OGM : Chrétien croit à une solution UE-Canada en dehors de l’OMC

Athènes (Grèce), 28 mai 2003 – Le Premier ministre canadien Jean Chrétien a estimé possible que son pays et l’Union européenne arrivent à un accord bilatéral dans le conflit qui les oppose sur les organismes génétiquement modifiées (OGM) sans passer par l’Organisation mondiale du commerce (OMC).

Les Etats-Unis et douze autres pays dont le Canada ont annoncé la semaine dernière qu’ils portaient plainte contre l’UE pour son moratoire sur les produits contenant des organismes génétiquement modifiés (OGM), devant l’OMC.

Le Canada a « un problème sur les OGM avec l’Europe depuis quelque temps » et en a référé à l’OMC, a rappelé M. Chrétien dans une conférence de presse à l’issue d’une réunion à Athènes avec la troïka européenne.

« Nous croyons que le problème peut se résoudre et que nous pourrons trouver une solution bilatérale avec la Communaute européenne sans avoir recours à l’OMC », a-t-il dit.

Le ministre canadien du Commerce international, Pierre Pettigrew, a réclamé pour sa part « l’application par les pays membres de la loi européenne ». « Nous voulons un endroit ou nous puissions faire une demande d’approbation, (…) ce que nous voulons c’est que les pays membres mettent en vigueur leurs propres lois, qu’ils respectent leurs propres lois », a-t-il dit.

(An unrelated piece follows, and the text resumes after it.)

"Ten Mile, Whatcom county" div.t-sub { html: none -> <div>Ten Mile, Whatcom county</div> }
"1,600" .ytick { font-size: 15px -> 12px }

Sept pays membres de l’Union européenne, dont la Grèce, observent depuis 1999 un moratoire sur les importations de produits contenant des OGM dans l’attente de l’adoption par l’UE d’une règlementation précise en matière d’étiquetage de ces produits.

Les ministres européens de l’Agriculture avaient de nouveau affiché lundi dernier à Bruxelles leurs divisions entre partisans et adversaires d’une législation communautaire pour réguler la coexistence entre les cultures traditionnelles et celles à base d’OGM.

Le Premier ministre grec Costas Simitis, dont le pays exerce la présidence de l’UE, a pour sa part estimé que le conflit qui divise les Etats-membres de l’Union européenne est « un problème politique et non commercial ».

« C’est un problème politique car la grande majorité de la population estime que les OGM auront un impact négatif sur l’environnement et elle ne l’accepte pas », a déclaré M. Simitis.

M. Simitis a indiqué que des discussions étaient en cours entre la Commission européenne et les Etats-membres qui demandent « du temps » pour « examiner les progrès de la technologie et leur impact sur l’environnement ».